**What you have to do**
Return only the line that contains "og mottaksmedisin (5)" and each line after it, through the last line of the data below, copied exactly.

Records drawn from a dataset
################
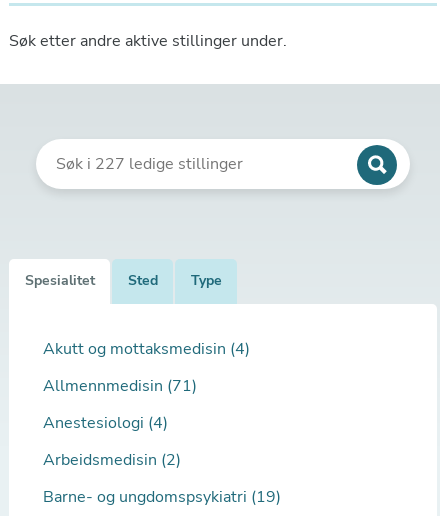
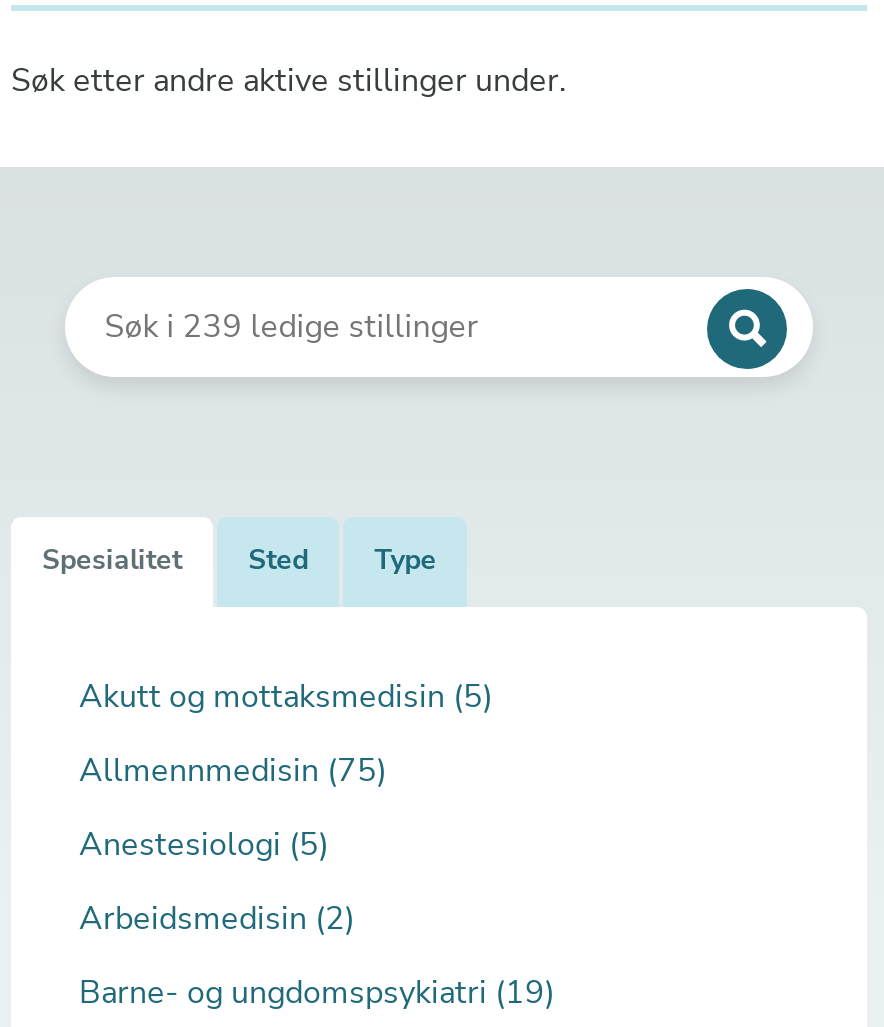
- Akutt og mottaksmedisin (4)
+ Akutt og mottaksmedisin (5)

- Allmennmedisin (71)
+ Allmennmedisin (75)

- Anestesiologi (4)
+ Anestesiologi (5)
################
**Written solution**
+ Akutt og mottaksmedisin (5)

- Allmennmedisin (71)
+ Allmennmedisin (75)

- Anestesiologi (4)
+ Anestesiologi (5)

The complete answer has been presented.